Under the authority of these statutes, upon a hearing after complaint and notice, the railroad commissioners found that the railway company was charging excessive and illegal rates for travel over what is known as the Boonville bridge across the Missouri river, and made and entered of record an order directing it to discontinue such charges. This order was dated July 22, 1895. The railway company not complying with the order, a suit was instituted on August 17, 1895, in the circuit court of Cooper county, Missouri, by such commissioners, setting forth the facts and praying process, mandatory or otherwise, to restrain the defendant from further continuing to violate the law and the order of the commissioners.
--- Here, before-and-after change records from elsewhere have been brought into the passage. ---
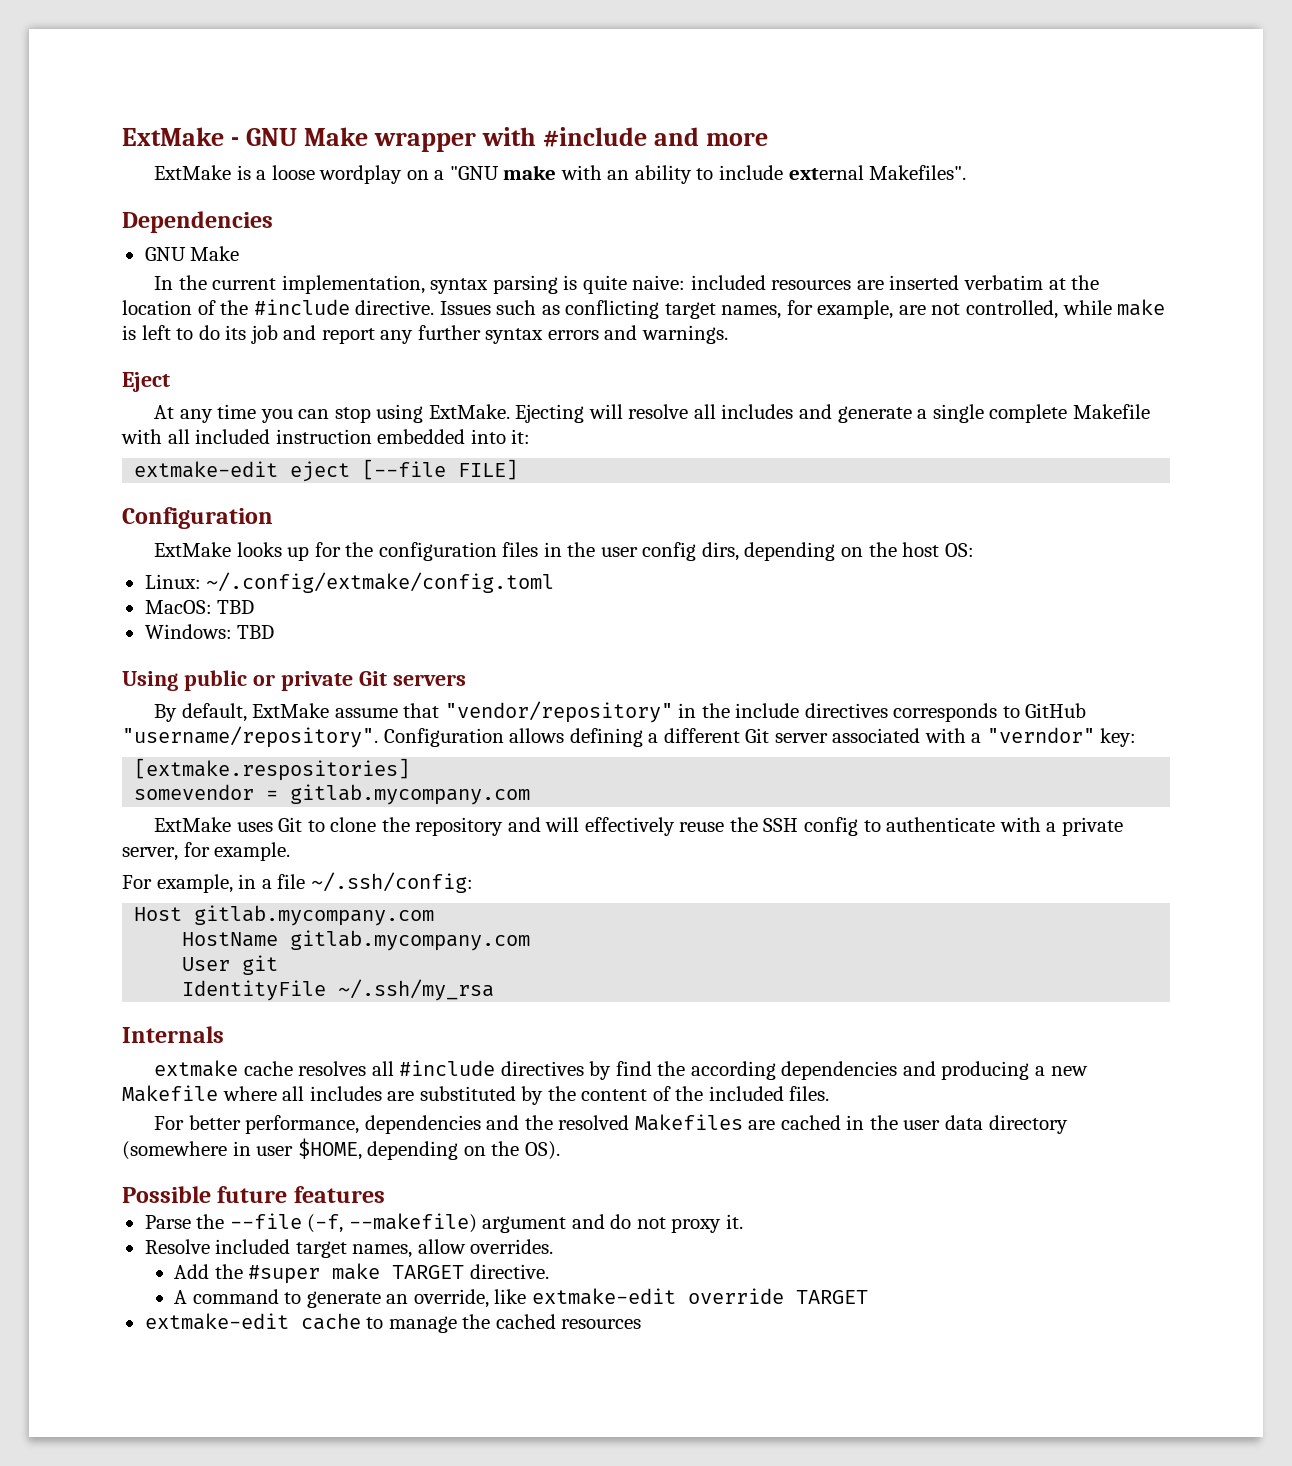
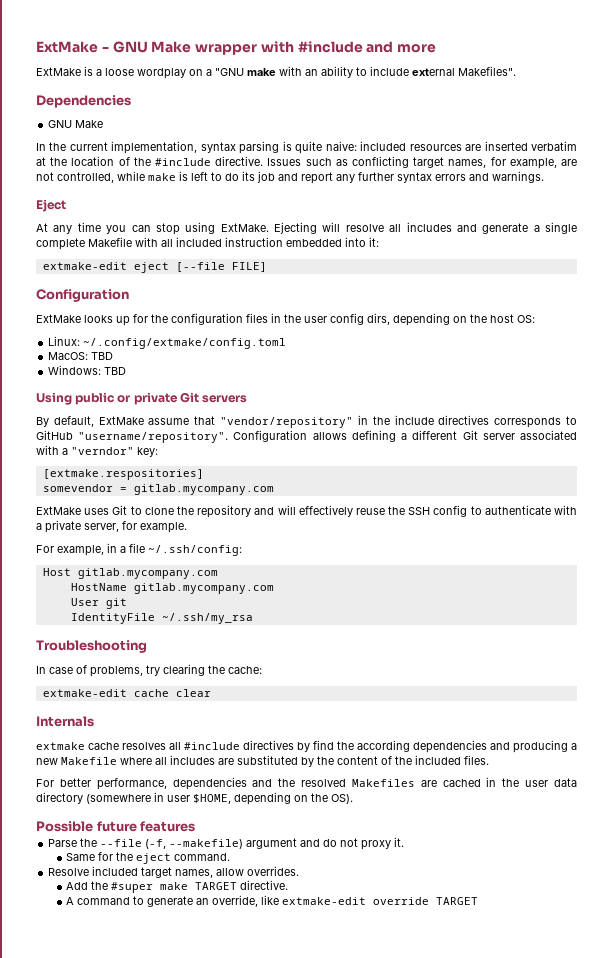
+ Troubleshooting
+ In case of problems, try clearing the cache:
+ extmake-edit cache clear
+ Same for the eject command.
- extmake-edit cache to manage the cached resources

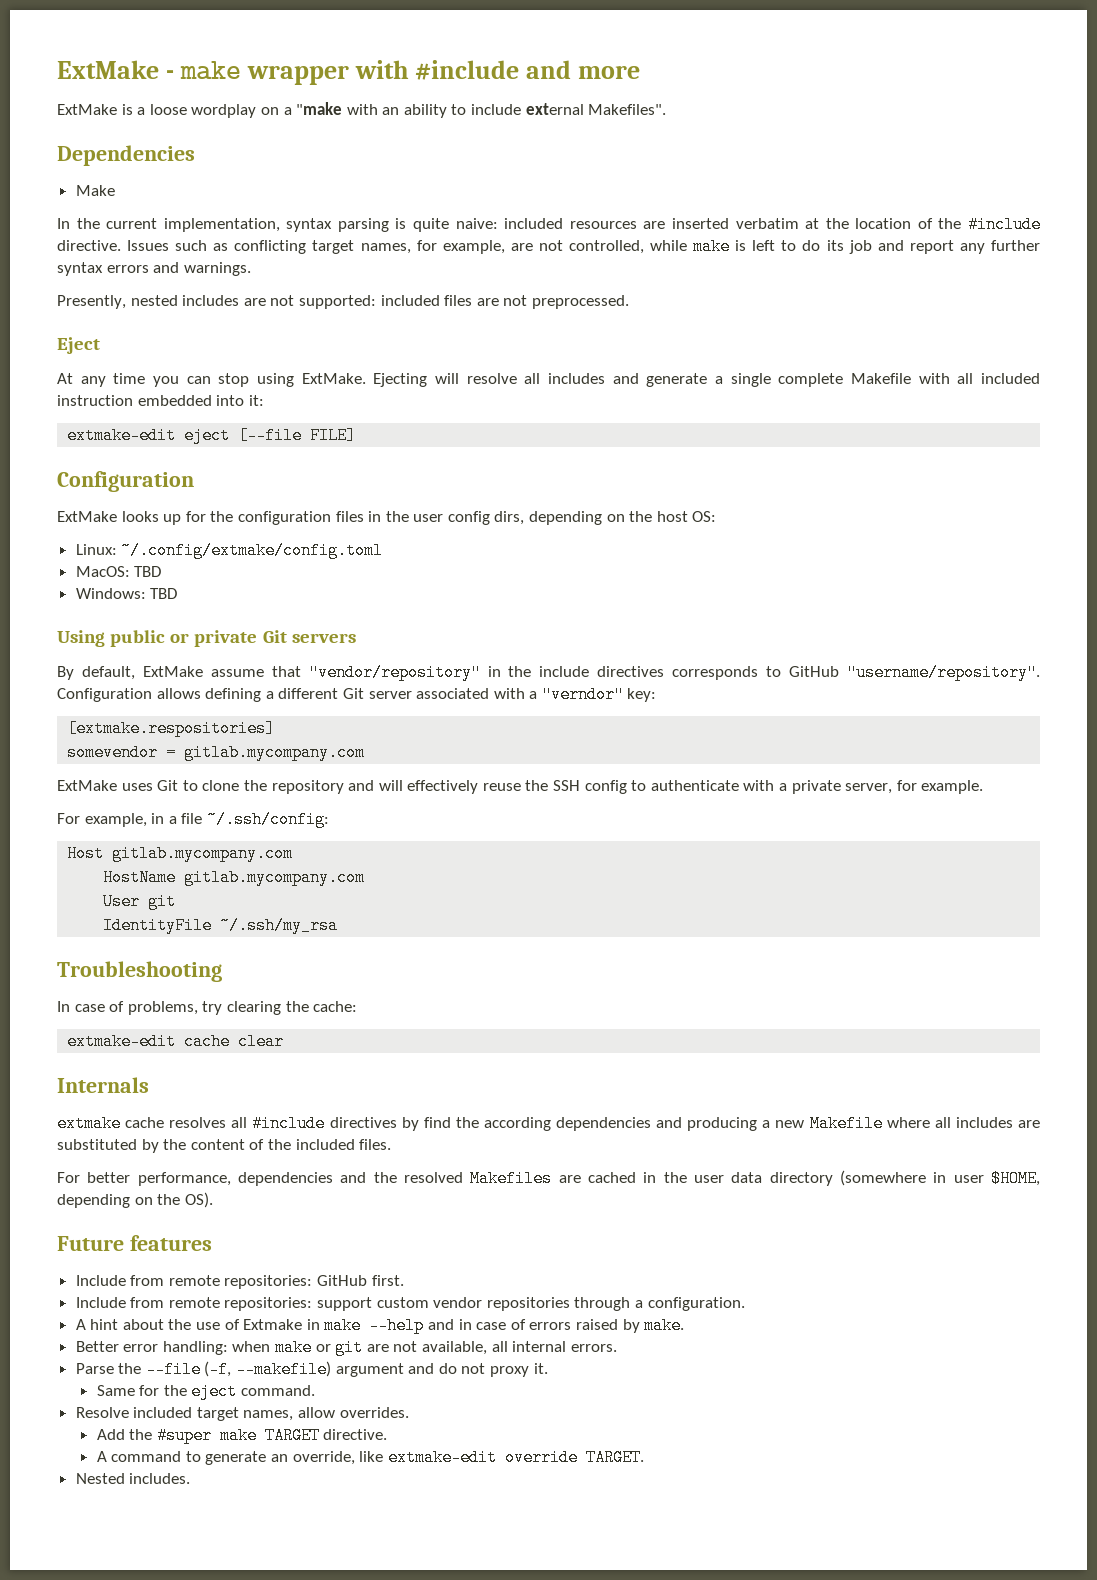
- ExtMake - GNU Make wrapper with #include and more
+ ExtMake - make wrapper with #include and more
- ExtMake is a loose wordplay on a "GNU make with an ability to include external Makefiles".
+ ExtMake is a loose wordplay on a "make with an ability to include external Makefiles".
  Dependencies
- GNU Make
+ Make
+ Presently, nested includes are not supported: included files are not preprocessed.
- Possible future features
+ Future features
+ Include from remote repositories: GitHub first.
+ Include from remote repositories: support custom vendor repositories through a configuration.
+ A hint about the use of Extmake in make --help and in case of errors raised by make.
+ Better error handling: when make or git are not available, all internal errors.
- A command to generate an override, like extmake-edit override TARGET
+ A command to generate an override, like extmake-edit override TARGET.
+ Nested includes.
The company in due time filed a petition for removal to the circuit court of the United States, alleging that it was a corporation created and existing under the laws of the state of Kansas and a citizen of that state, and that the plaintiffs were citizens of the state of Missouri. No question was made as to the sufficiency of the petition and bond in respect to any formal matter. The state court refused to order the removal, notwithstanding which the railway company took a transcript of the record and filed it in the Federal court, where a motion to remand was made and overruled. 97 Fed. 113. The state court, after refusing to order the removal, proceeded with the hearing of the case, the railway company declining to take any part therein. On such hearing a decree was entered in accordance with the petition
3 of the railroad commissioners. This decree * was" appealed to the supreme court of the
state, and by that court on June 30, 1809, affirmed. 151 Mo. 644, 52 S. W. 351.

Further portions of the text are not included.